Links Roundup for 12 September 2011

Here’s a roundup of stories about transformative works that might be of interest to fans:

  • The Telegraph reviews a new interpretive dance piece based on the life of Osamu Tezuka “revered in his homeland as “the god of manga”.” The review uncovers the fannishness at the heart of the project: “To render one art form through another is not easy…“As an adult, we sometimes try to undo our childhood. We are discouraged from saying what we really care about – things like cartoon books – but now I want to uncover it instead.”
  • Two other examples of how fans “render one art form through another” appear in Fandom in Stitches which pulls together quilt making patterns for a variety of fandoms, and the Post-It War taking place among office workers in France which “draws heavily on the nerd canon.”
  • Such creativity with fandom texts gets overlooked by videomaker CGP Grey who posted “Forever Less One Day” critiquing U.S. copyright law by using Star Wars and other texts as examples of how far copyright has been extended compared to its original intent. While informative, the video makes no mention of transformative works which fall under fair use even though his video is an example of commentary. (The video post also includes a transcript.)

If you’re part of manga fandoms or are involved in fan crafts, why not contribute your experiences to Fanlore? Contributions are welcome from all fans.

We want your suggestions! If you know of an essay, video, article, event, or link you think we should know about, comment on the most recent Links Roundup — on transformativeworks.org, LJ, or DW — or give @OTW_News a shoutout on Twitter. Links are welcome in all languages!

Submitting a link doesn’t guarantee that it will be included in a roundup post, and inclusion of a link doesn’t mean that it is endorsed by the OTW.

Seeking a few good anime and manga fans!

Fanlore, the OTW’s fan history wiki project, is looking for help organizing the anime and manga areas of the wiki in anticipation of trying to beef up the content. In particular, they want fans familiar with the material to weigh in on the underlying category structures: anime vs. manga vs. comics vs. cartoons vs. animation. As they sum up:

We’re hoping for a system that will accommodate many needs, including those of manhua, manhwa, and a variety of animation and comics fandoms from around the world. If you have knowledge in these areas, we definitely want to hear from you! We hope to find a few fans who are excited about the prospect of chronicling and preserving anime or manga fandoms and their histories, who can help us 1) figure out how best to structure this corner of the wiki and 2) reach out to anime and manga communities for more participation once we have a good structure in place.

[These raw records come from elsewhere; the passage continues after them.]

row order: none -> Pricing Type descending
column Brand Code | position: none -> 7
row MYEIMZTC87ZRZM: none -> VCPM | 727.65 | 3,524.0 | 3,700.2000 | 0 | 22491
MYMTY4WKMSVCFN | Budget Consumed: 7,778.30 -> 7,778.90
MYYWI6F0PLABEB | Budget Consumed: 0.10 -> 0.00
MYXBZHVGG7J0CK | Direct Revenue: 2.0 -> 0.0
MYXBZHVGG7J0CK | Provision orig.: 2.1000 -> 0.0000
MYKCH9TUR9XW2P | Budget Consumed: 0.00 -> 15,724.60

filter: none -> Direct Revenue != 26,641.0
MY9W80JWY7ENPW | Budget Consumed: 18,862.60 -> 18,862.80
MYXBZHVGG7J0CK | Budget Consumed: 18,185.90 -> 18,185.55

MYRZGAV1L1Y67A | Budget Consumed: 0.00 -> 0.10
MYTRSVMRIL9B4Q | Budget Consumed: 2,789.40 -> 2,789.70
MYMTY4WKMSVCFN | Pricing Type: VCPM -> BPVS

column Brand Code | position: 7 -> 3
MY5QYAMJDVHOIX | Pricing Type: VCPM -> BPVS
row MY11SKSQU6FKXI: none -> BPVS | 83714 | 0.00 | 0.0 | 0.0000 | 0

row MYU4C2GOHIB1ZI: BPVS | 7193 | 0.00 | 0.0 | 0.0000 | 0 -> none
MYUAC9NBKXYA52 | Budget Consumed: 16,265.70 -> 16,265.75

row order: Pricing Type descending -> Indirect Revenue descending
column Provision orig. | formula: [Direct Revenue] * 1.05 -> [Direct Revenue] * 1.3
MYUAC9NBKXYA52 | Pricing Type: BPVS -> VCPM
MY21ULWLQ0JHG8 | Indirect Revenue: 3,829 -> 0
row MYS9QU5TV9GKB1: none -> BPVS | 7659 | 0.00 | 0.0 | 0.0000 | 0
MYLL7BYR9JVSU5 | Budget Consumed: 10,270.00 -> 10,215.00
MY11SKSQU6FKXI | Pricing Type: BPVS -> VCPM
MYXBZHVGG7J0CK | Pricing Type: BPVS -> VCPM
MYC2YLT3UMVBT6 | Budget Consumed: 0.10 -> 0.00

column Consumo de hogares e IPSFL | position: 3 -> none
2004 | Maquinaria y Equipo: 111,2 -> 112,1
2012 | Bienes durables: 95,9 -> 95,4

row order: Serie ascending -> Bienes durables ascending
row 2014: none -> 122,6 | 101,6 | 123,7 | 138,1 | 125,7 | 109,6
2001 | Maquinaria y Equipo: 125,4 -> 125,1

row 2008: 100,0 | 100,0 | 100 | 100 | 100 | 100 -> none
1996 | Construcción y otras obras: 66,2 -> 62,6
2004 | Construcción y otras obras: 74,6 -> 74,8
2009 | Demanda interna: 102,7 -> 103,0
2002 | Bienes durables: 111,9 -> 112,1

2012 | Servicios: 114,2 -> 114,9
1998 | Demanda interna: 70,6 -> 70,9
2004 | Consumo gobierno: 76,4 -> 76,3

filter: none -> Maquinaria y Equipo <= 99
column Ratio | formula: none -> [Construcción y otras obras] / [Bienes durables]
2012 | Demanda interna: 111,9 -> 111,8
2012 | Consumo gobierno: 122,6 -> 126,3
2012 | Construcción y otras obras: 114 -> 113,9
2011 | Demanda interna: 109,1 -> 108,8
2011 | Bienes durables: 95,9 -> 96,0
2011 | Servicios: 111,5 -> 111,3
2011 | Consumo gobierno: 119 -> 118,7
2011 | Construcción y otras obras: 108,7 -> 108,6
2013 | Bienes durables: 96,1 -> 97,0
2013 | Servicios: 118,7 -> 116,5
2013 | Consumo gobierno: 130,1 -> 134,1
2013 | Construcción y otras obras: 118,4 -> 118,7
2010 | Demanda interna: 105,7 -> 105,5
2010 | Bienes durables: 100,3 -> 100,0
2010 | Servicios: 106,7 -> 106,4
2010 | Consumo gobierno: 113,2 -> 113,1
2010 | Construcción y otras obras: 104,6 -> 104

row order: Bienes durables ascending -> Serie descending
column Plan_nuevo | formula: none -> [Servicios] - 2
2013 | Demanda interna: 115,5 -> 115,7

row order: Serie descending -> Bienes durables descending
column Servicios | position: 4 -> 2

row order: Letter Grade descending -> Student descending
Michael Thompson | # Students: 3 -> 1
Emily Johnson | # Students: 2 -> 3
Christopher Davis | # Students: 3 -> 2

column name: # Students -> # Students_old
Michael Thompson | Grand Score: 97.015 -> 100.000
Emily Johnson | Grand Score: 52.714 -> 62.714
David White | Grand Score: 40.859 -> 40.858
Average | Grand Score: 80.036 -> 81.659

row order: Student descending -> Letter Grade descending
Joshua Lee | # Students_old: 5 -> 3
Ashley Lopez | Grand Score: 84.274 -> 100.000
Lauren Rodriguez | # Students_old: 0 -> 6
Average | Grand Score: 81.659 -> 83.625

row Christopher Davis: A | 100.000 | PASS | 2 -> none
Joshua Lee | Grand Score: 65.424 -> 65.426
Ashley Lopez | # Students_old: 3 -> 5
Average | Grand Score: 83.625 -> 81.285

If you have the knowledge to help, please comment on that post or contact the Wiki Committee through their contact form.

Edited to add: a revised proposal is now up at the Fanlore dreamwidth community. Please go by and weigh in!

Anime, manga and video games from Japan threatened by local legislation

Written by Electra

Fans of anime, manga, and video games produced in Japan may soon notice changes in access to and the content of both professionally produced content and fanworks. The Tokyo metropolitan ordinance Bill 156, the “nonexistent crimes bill”, which goes into effect this year, aims to limit the distribution and content of these items in the metropolis.

The bill increases the powers of the Tokyo metropolitan government to regulate the sale and rental of “harmful” media to people under the age of 18. It also extends the current definition of “harmful” to cover material that “unjustifiably glorifies or exaggerates” certain sexual or pseudo-sexual acts; previous laws only limited distribution of material to under-18s that is “sexually stimulating, encourages cruelty, and/or may compel suicide or criminal behavior”.

The bill applies to “publications”, including books, DVDs and CDs, both professional and fan-made. However, it does not appear to apply to mobile sites or downloads, despite mandating that content filters be applied to the cell phones of all under-18s.

The bill may discourage content providers in Tokyo, a major center for the anime, manga and video games industries, from creating new content or continuing to market content that may violate the new bill, even if it would be aimed at over 18s. This chilling effect is especially likely given that the bill doesn’t specify exact enforcement mechanisms, so creators are uncertain of the consequences of falling foul of the law.

The bill was passed amid widespread condemnation on the part of professional creators and members of the national government as well as fans. Fans have expressed their opposition in the form of dôjin (fan-made) works, including comics and videos (link requires registration) that combine transformation of existing works with analysis and critique of the legislation.

Meanwhile, the Association of Japanese Animations (AJA) condemned the bill for attempting to regulate freedom of speech and of creative expression, while a group of leading manga publishers announced a boycott of the (now cancelled) 2011 Tokyo Anime Fair, a major content showcase sponsored by the Tokyo metropolitan government. Others, including Japanese Prime Minister Kan Naoto, have expressed concern over the bill’s impact on the content creation industry centered in Tokyo.

Voluntary regulation of content by industry creators and fans went into effect at the beginning of April. The crackdown on content will intensify in July, when regulation of the sale and rental of material to under-18s will be implemented.